Julia Coria, baby, with her grandparents, who raised her.

I never asked and, instead, I started telling stories, the first ones were the ones I told myself. I made my parents spies, farmers, fans of The Beatles of those who were seen on TV and among those who looked for them. But I never asked, and since I didn’t ask, no one offered answers until, when I was ten years old, my teacher gave me an ultimatum. My grandmother took me for a walk on the beach and told me: they were kidnapped. I didn’t ask then either, I saw how her words burned her soul and she would have covered her mouth. My grandfather died shortly after, at the hands of Menem’s pardons.

It’s not that they didn’t tell me about them, they just left out the ending. I grew up in my mother’s house, among her photos, her books and records; I was raised by her parents and her sisters. There were loving and brief memories of my dad; his father had abandoned him as a child, his mother and his sister had had to go into exile; We adore each other but we rarely see each other. Nobody had much to say about Roberto Coria.

Roberto and María Ester, the parents of Julia Coria. They are still missing.

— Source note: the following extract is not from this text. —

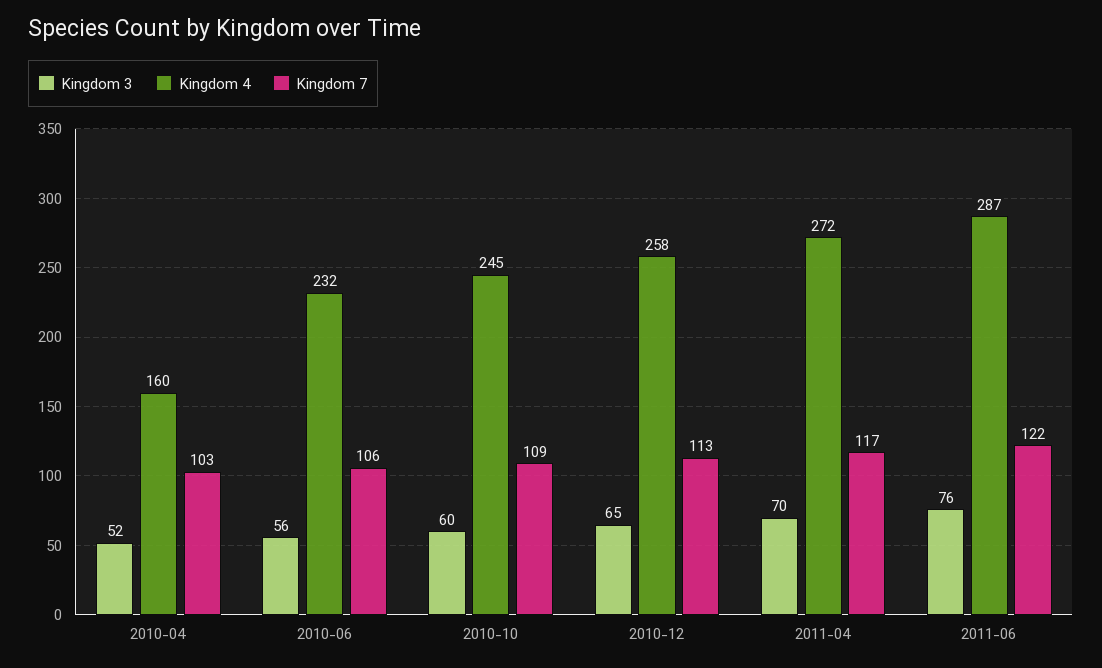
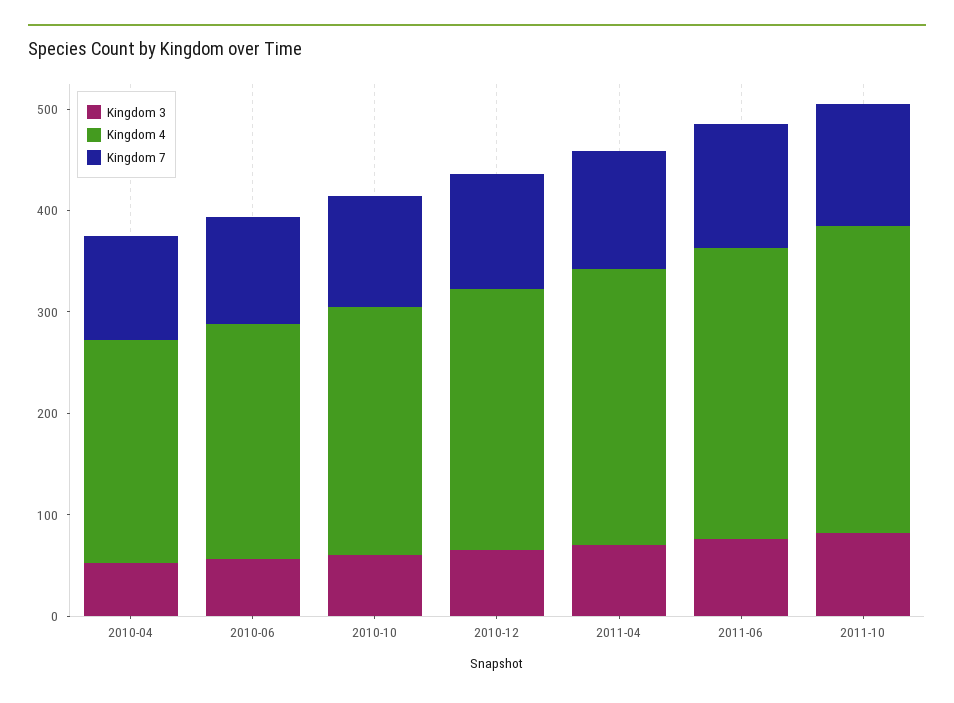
Kingdom 4, 2010-04: 160 -> 220
Kingdom 3, 2011-10: none -> 80
Kingdom 4, 2011-10: none -> 300
Kingdom 7, 2011-10: none -> 120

But Maco asked me if I was his daughter. He knew the complaints by heart and twenty-one years after the kidnapping he heard my name and recognized the woman he had become his baby. That afternoon he showed me a file thanks to which I learned about my parents’ militancy and also that they had spent their captivity on Vesuvius. I also found out that it was not possible to compare the blood sample they took from me with the remains of the disappeared that they had already recovered. 1998: the technology with which later all this would become easier did not exist. Each analysis was so expensive that they could be right there without their identity being known for a long time (perhaps ever) in the absence of a hypothesis leading to them.

Where did the information they gave me come from? From the letter of a former Uruguayan detainee, a certain Juan. Maco looked for it, gave me the original and kept a copy. The sender was from Amsterdam.

Amsterdam. It was full one-on-one and I had just received back pay for a scholarship. The afternoon my wallet was stolen, I had already bought my ticket and placed too many expectations on that trip to turn back even though the address of this Juan (on the envelope of his letter, of which there was no copy) had been lost with the rest of my stuff. Before traveling I met a Vesuvius survivor named Ana. I wanted to know if I had seen my parents. No. Neither from Juan: Don’t go. Ana saw no reason to believe someone nobody knew anything about. Although I promised her that she would think about it, I never doubted, she would leave anyway.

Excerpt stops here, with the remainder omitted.